Replenish your electrolytes. As you lose a lot of excess water, you also lose a lot of electrolytes: sodium, potassium, magnesium, chloride. Salt used generously on your meat is the first step.
For some people, this may be adequate. Other people need some help in the potassium and magnesium department as well though…
These are tricks that can help you replenish:
Gastrointestinal (GI) issues are extremely common, especially if you are coming from a low-fat diet.
Your gallbladder and pancreas might not be ready to handle the increased fat intake, even if you are. When first starting, you may have inadequate bile and lipase to digest the increased fat intake. This leads to diarrhea and all kinds of GI distress.
To help manage this, you can reduce how much fat you’re eating by choosing leaner cuts of meat. A better solution though is the supplement for 2-4 weeks. You could take some lipase supplements a few minutes before meals. You can start with one tablet and if you still have some discomfort go to 2.
For most people, lipase alone does the trick. However, if it doesn’t for, you, you can take some exogenous bile with meals.
If they still having GI issues, especially, if they are GERD/acid reflux-related, take a Betaine HCl supplement. Many people produce inadequate stomach acid to facilitate digestion and proper metabolic signaling. This is what results in GERD, Heartburn, Acid Reflux.
Don’t take this supplement with anti-inflammatories as it could result in ulcers. It should automatically include pepsin in it, but check to make sure. Common dosage range between 3-5g/meal.
Important note: Supplements are a Bridging strategy and not designed for long term use–. The goal is to be off all of these after the first month. They are intended to allow your body to catch up.
It might also be important to eliminate rendered fats as they could exacerbate the problem.
It is normal to notice less frequent bowel movements as your body absorbs and uses meat very efficiently and not a lot goes to waste.
Insomnia is common during adaptation, and since you are purging water, nocturia is also an interrupter. A few hacks that help:
Keep your room pitch black (blackout curtains, cover LEDs) and COOL
Start winding down 2 hours before bed (no screens or at the least put them in night mode)
Sweating is a natural detox mechanism. Since you are finally giving your body the nutrition it has been craving, you give it the opportunity to expel toxins. Give your body a hand and help it detox by getting some exercise and sweating.
Besides the metabolic and hormonal changes mentioned, you may also experience alterations in what I call “Brain Changes” that occur along the “brain-body highway”, a signaling control system between the gut and the brain.

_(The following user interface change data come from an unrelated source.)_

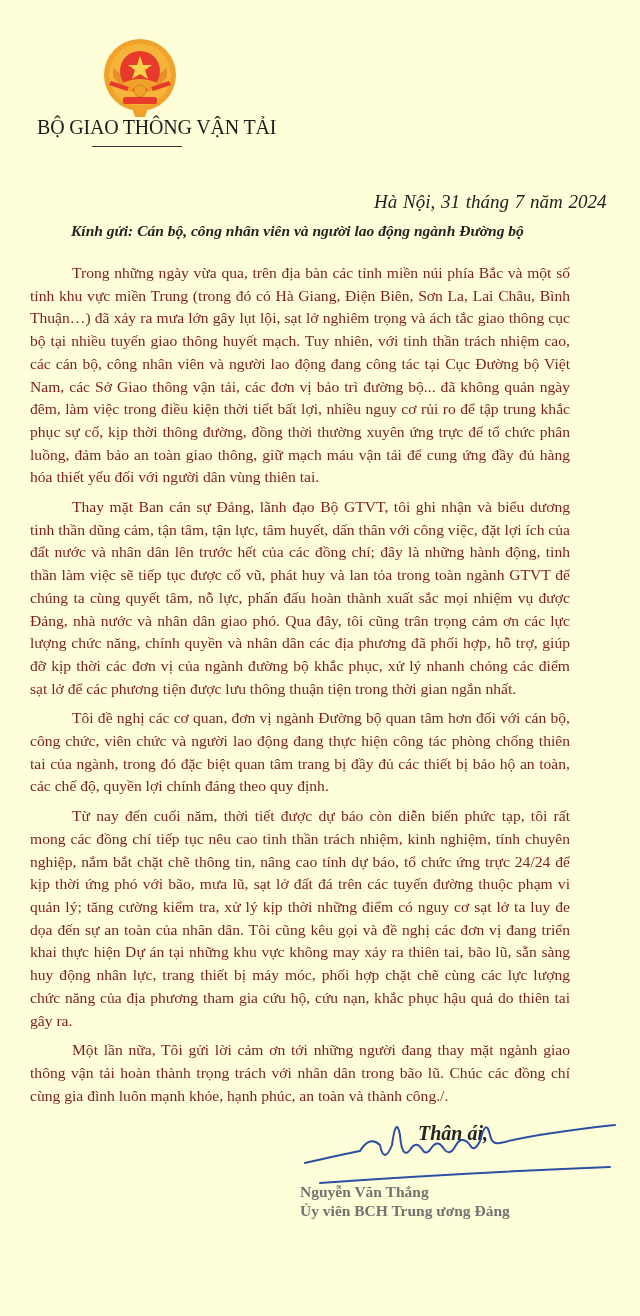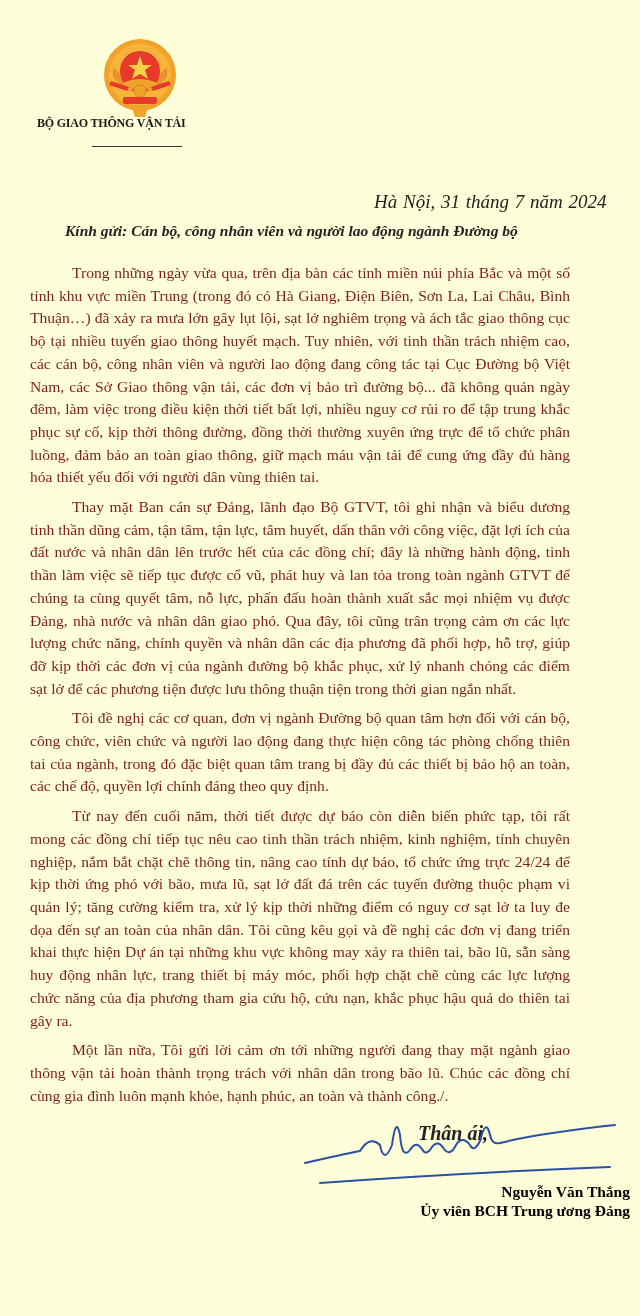--- a/index.html
+++ b/index.html
@@ -11,7 +11,7 @@
     position: relative;
   }
   .emblem { position: absolute; left: 101px; top: 37px; width: 78px; height: 82px; }
-  .org { position: absolute; left: 37px; top: 116px; font-size: 12px; font-weight: bold; letter-spacing: -0.2px; color: #1c1c1c; }
+  .org { position: absolute; left: 37px; top: 116px; font-size: 20px; font-weight: normal; letter-spacing: -0.2px; color: #1c1c1c; }
   .org-rule { position: absolute; left: 92px; top: 146px; width: 90px; height: 1px; background: #333; }
   .dateline { position: absolute; left: 374px; top: 191px; font-size: 19px; font-style: italic; color: #222; word-spacing: 1px; }
   .salutation { position: absolute; left: 65px; top: 222px; font-size: 15.5px; font-weight: bold; font-style: italic; color: #222; }

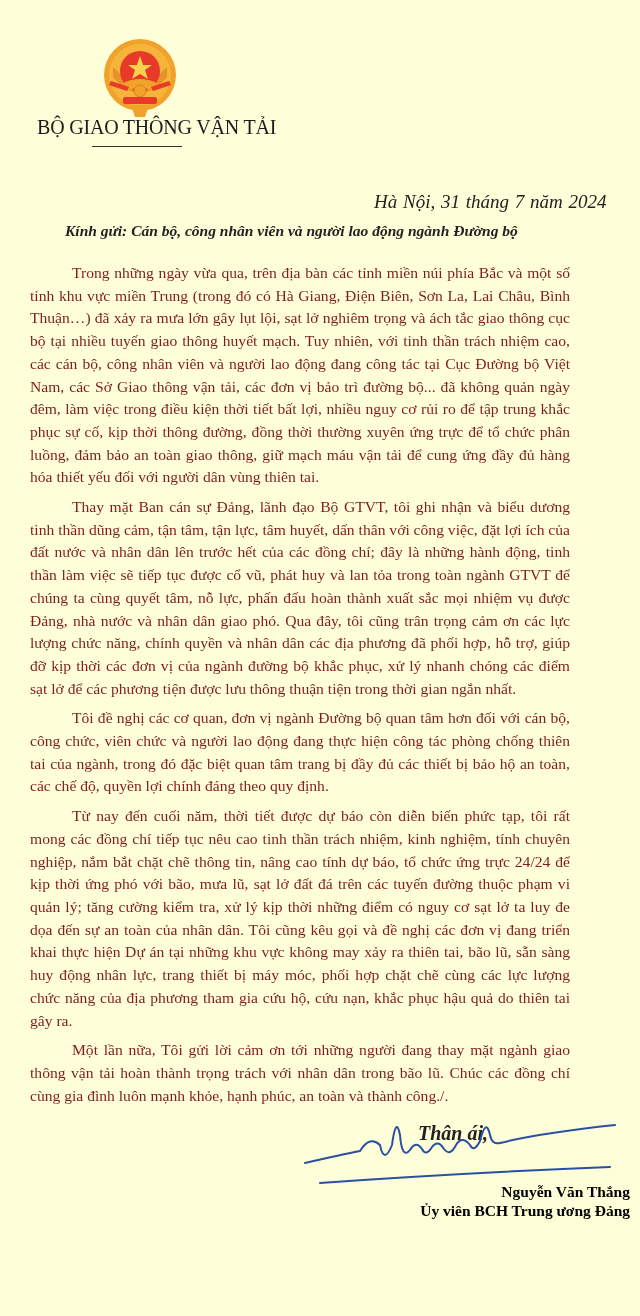--- a/index.html
+++ b/index.html
@@ -14,7 +14,7 @@
   .org { position: absolute; left: 37px; top: 116px; font-size: 20px; font-weight: normal; letter-spacing: -0.2px; color: #1c1c1c; }
   .org-rule { position: absolute; left: 92px; top: 146px; width: 90px; height: 1px; background: #333; }
   .dateline { position: absolute; left: 374px; top: 191px; font-size: 19px; font-style: italic; color: #222; word-spacing: 1px; }
-  .salutation { position: absolute; left: 65px; top: 222px; font-size: 15.5px; font-weight: bold; font-style: italic; color: #222; }
+  .salutation { position: absolute; left: 71px; top: 222px; font-size: 15.5px; font-weight: bold; font-style: italic; color: #222; }
   .body-text { position: absolute; left: 30px; top: 262px; width: 540px; font-size: 15.6px; line-height: 22.7px; text-align: justify; color: #7f1d1d; }
   .body-text p { margin: 0 0 7px 0; text-indent: 42px; }
   .closing { position: absolute; left: 418px; top: 1122px; font-size: 20px; font-weight: bold; font-style: italic; color: #222; }

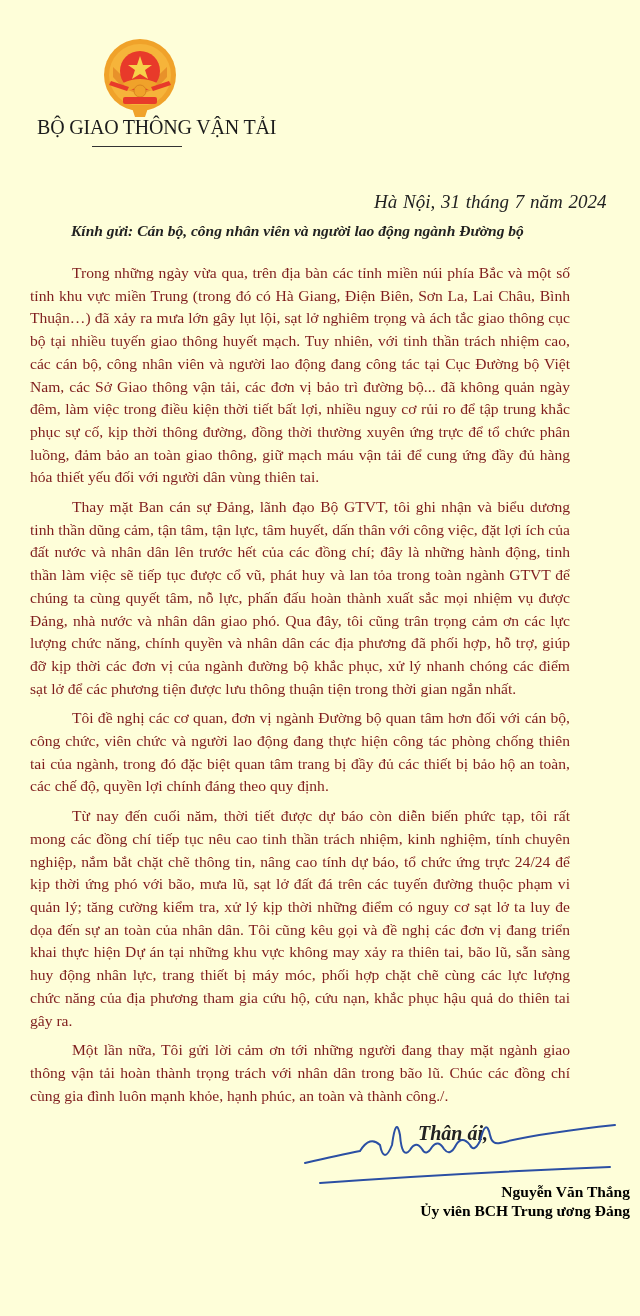--- a/index.html
+++ b/index.html
@@ -19,7 +19,7 @@
   .body-text p { margin: 0 0 7px 0; text-indent: 42px; }
   .closing { position: absolute; left: 418px; top: 1122px; font-size: 20px; font-weight: bold; font-style: italic; color: #222; }
   .signature { position: absolute; left: 300px; top: 1105px; width: 330px; height: 80px; }
-  .signer { position: absolute; left: 300px; top: 1182px; width: 330px; text-align: right; font-size: 15.5px; font-weight: bold; line-height: 19px; color: #000000; }
+  .signer { position: absolute; left: 300px; top: 1182px; width: 330px; text-align: left; font-size: 15.5px; font-weight: bold; line-height: 19px; color: #737373; }
 </style>
 </head>
 <body>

This communication highway influences everything from hormones to neurotransmitters like dopamine, serotonin, and GABA that play huge roles in mood, cravings, and addiction.

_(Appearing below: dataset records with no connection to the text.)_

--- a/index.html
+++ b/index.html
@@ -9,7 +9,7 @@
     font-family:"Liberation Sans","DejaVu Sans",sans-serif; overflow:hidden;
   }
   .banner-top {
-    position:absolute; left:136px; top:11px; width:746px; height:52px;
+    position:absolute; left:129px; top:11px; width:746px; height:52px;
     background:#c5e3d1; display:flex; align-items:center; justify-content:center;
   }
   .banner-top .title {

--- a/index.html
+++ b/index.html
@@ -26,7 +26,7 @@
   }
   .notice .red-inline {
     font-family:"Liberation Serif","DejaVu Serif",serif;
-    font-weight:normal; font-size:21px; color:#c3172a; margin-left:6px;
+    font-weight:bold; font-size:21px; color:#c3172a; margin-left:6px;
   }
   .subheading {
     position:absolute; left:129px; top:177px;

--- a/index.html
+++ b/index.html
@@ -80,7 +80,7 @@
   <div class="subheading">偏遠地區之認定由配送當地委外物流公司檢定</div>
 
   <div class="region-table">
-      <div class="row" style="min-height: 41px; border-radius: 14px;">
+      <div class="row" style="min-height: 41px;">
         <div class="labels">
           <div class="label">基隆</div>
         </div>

Not unlike many drug addictions, you may go through withdrawal symptoms from foods or other substances (especially sugar) which you have become physically and neurologically addicting.
Cravings are common and the best solution is to make sure you are eating enough fatty meat. Not eating enough meat and eating meat that is too lean are the top mistakes.
Most people experience adaptation symptoms which can range from annoying to a certainty that you are going to die. I’ll be the first to admit that they aren’t all that pleasant, but with the above information to help identify and deal with them, your first attempt should be much easier.
Yes, your bowel movements will change, and you will have some initial fatigue and brain fog.
But in my opinion, the benefits certainly outweigh these temporary symptoms, especially if your goal is to lose weight fast.
Be committed, don’t let them deter you and give it a try.